La liturgia es una obra santa que busca la santificación
de los fieles, es decir, la participación de los fieles en la santidad de Dios,
Uno y Trino, y la obra que Dios realiza santificando a sus hijos mediante los
misterios de la liturgia ya que la divina liturgia es el medio de santificación
de Dios.
“En la celebración de los santos misterios, el acto esencial lo constituye la transformación de los dones ofrecidos que se convierten en el cuerpo y la sangre divinos; su objetivo es la santificación de los fieles, los cuales, por medio de tales misterios, reciben el perdón de sus pecados, la herencia del reino de los cielos y todo cuanto esto lleva implícito"”(I, 1).
Comulgar con la Ofrenda
consagrada requiere pureza de vida y costumbres y la misma liturgia es llamada
“santificación”:
“sin embargo él exige necesariamente de nosotros las disposiciones que nos hacen aptos para recibirlas y guardarlas, y los que no tienen tales disposiciones no les es dado participar de la santificación” (I, 2).
Los
fieles son santificados por la liturgia mediante el complejo de antífonas,
lecturas, oraciones, realidades sacramentales:
“Es esto, en verdad, lo que pueden llevar a acabo en nosotros las oraciones, las salmodias, así como todos los gestos sagrados y las fórmulas que contiene la liturgia. Esto nos santifica y nos dispone, bien sea para recibir, bien sea para guardar la santificación y conservarla en nosotros” (I, 4).
¿Cómo
llega la santificación a los fieles? En primer lugar “consiste en el provecho
que sacamos de estas oraciones, de estas salmodias y de estas lecturas” (I, 5),
es decir, tiene un fin, más que instructivo, espiritual, esto es, eficaz
sacramentalmente. Las oraciones “nos orientan hacia Dios y nos procuran el
perdón de nuestros pecados”; las salmodias hacen “que Dios nos sea propicio y
atraen sobre nosotros la acción de la misericordia que es su consecuencia”; las
lecturas “inspiran en nuestras almas el temor del Señor y encienden nuestro
amor hacia él” (I, 5). La segunda forma de la santificación es que “en estas
fórmulas y estos ritos, veamos la representación de Cristo, de las obras que él
realizó y de los sufrimientos que padeció por nosotros” (I, 6).
La
liturgia es santificación porque allí se produce la admirable conversión del
pan y el vino en lo más santo, el Cuerpo y la Sangre del Señor, y porque la liturgia santifica
a quienes participan en ella:
“Llenos, entonces,
de estos pensamientos y teniendo muy activa la memoria, participamos de
los pensamientos y teniendo muy activa la memoria, participamos de los divinos
misterios, añadiendo así santificación a la santificación, la que proviene del
rito y la que proviene de la contemplación, “transformados de claridad en
claridad” (2Co 3,18), es decir, desde la claridad más tenue a la más grande de
todas” (I, 14).
Se ora
para que la santificación se realice en el propio sacerdote que oficia y en los
fieles, y esta petición de santificación consiste en el perdón de los pecados.

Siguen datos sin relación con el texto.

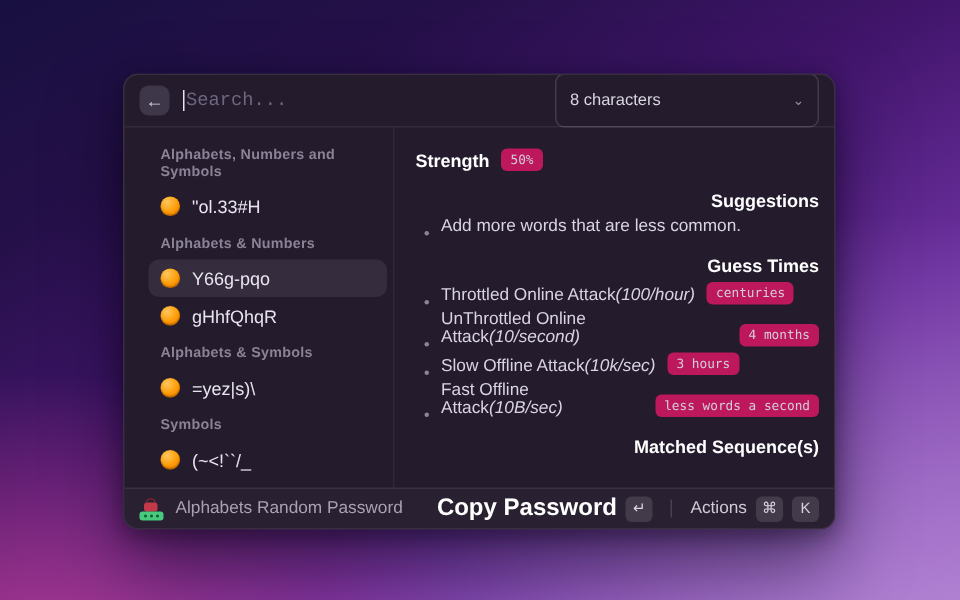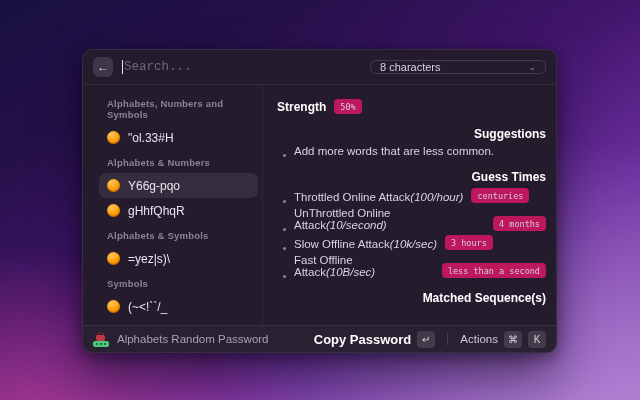--- a/index.html
+++ b/index.html
@@ -43,7 +43,7 @@
   }
   .search-input::placeholder { color:#6e6780; }
   .dropdown {
-    flex:0 0 auto; width:176px; height:14px; border:1px solid rgba(255,255,255,0.14);
+    flex:0 0 auto; width:176px; height:36px; border:1px solid rgba(255,255,255,0.14);
     border-radius:6px; display:flex; align-items:center; padding:0 9px;
     color:#d8d4e0; font-size:11px; cursor:pointer; justify-content:space-between;
   }

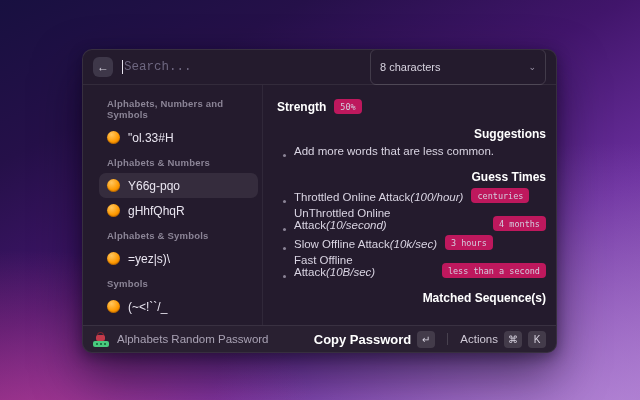--- a/index.html
+++ b/index.html
@@ -207,7 +207,7 @@
         <div class="bullet-row">
           <span class="bullet"></span>
           <span class="b-text"><span>Fast Offline Attack</span><span class="b-rate">(10B/sec)</span></span>
-          <span class="badge">less than a second</span>
+          <span class="badge">less words a second</span>
         </div>
       </div>
 

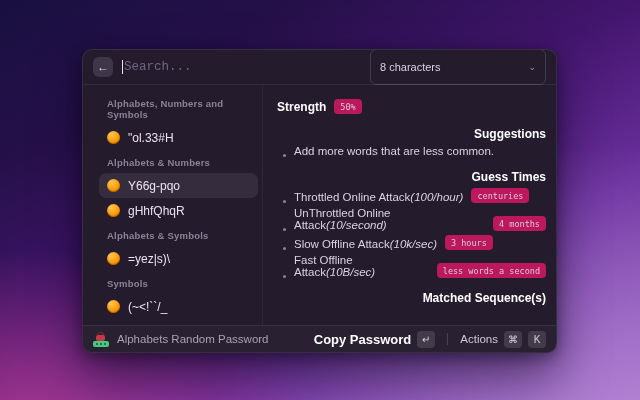--- a/index.html
+++ b/index.html
@@ -109,7 +109,7 @@
   .app-label { color:#a9a2b4; font-size:11.5px; }
   .footer .spacer { flex:1; }
   .action-btn { display:flex; align-items:center; gap:6px; cursor:pointer; }
-  .action-primary { color:#ffffff; font-size:13px; font-weight:bold; }
+  .action-primary { color:#ffffff; font-size:16px; font-weight:bold; }
   .action-secondary { color:#cfc9d6; font-size:11.5px; }
   .key {
     min-width:18px; height:17px; border-radius:4px; background:rgba(255,255,255,0.12);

“Después de haber pedido para todos las gracias convenientes, el sacerdote ora también por él mismo y pide ser santificado por los dones sagrados. ¿En qué consiste esta santificación? En el perdón de los pecados. Porque es éste principalmente el efecto de estos dones. Prueba de ello se encuentra en las palabras que el Señor dijo a sus Apóstoles al mostrarles el pan: “Esto es mi cuerpo que será partido a favor vuestro para el perdón de los pecados”” (XXXIV, 1-2). Esta santificación es posible por la actuación directa del Espíritu Santo, el Santificador, al que la teología oriental es tan sensible: “El Espíritu Santo concede el perdón de sus pecados a los que comulgan con estos dones sagrados. Que esta gracia, dice el sacerdote, en lo que a mí concierne, no se vea apartada de estos dones a causa de mis pecados. Sabemos que la gracia actúa de dos maneras sobre los dones sagrados: en primer lugar, consagrándolos y, en segundo lugar, santificándonos a nosotros por medio de ellos” (XXXIV, 4).
La divina
liturgia antes de la comunión realiza un rito en que confluyen estas dos
realidades de santificación; se trata del “ Ta Agia tois agiois”, “Sancta
sanctis”, común a todas las liturgias orientales y a nuestro rito hispano-mozárabe.
Primero, siguiendo el método de comentario espiritual que él se ha trazado,
Nicolás Cabásilas describe el rito:
“Cuando está ya para acercarse él mismo a la (santa) mesa y de convocar en ella a los demás, el sacerdote, sabiendo muy bien que la comunión con los santos misterios no está permitida indiferentemente a todos, no invita a ella a todo el mundo. Toma el pan de vida y, mostrándolo al pueblo, invita a comulgar a quienes se encuentran preparados para participar de él dignamente: “Lo Santo a los santos”, proclama” (XXXVI, 1).
De aquí deduce:
“Como si dijera: He aquí ante vuestros ojos el Pan de vida. Venid, pues, a recibirlo, pero no todos, sino aquellos que son dignos de él. Porque las cosas santas sólo están permitidas a los santos. El sacerdote da aquí el nombre de santos no sólo a las almas de perfecta virtud, sino también a todos aquellos que se esfuerzan por alcanzar esta perfección y que todavía no la han logrado. A éstos, nada les impide, al participar de los santos misterios, ser santificados y, desde este punto de vista, ser santos. Es en este sentido que la Iglesia entera es llamada santa y que el santo Apóstol, escribiendo a todo el pueblo cristiano, se expresa así: “Hermanos santos y partícipes de una vocación celestial” (Hb 3,1). Los fieles, en efecto, llamados “santos” a causa de la cosa “santa” de la que participan y de Aquel con cuyo cuerpo y sangre comulgan” (XXXVI, 1).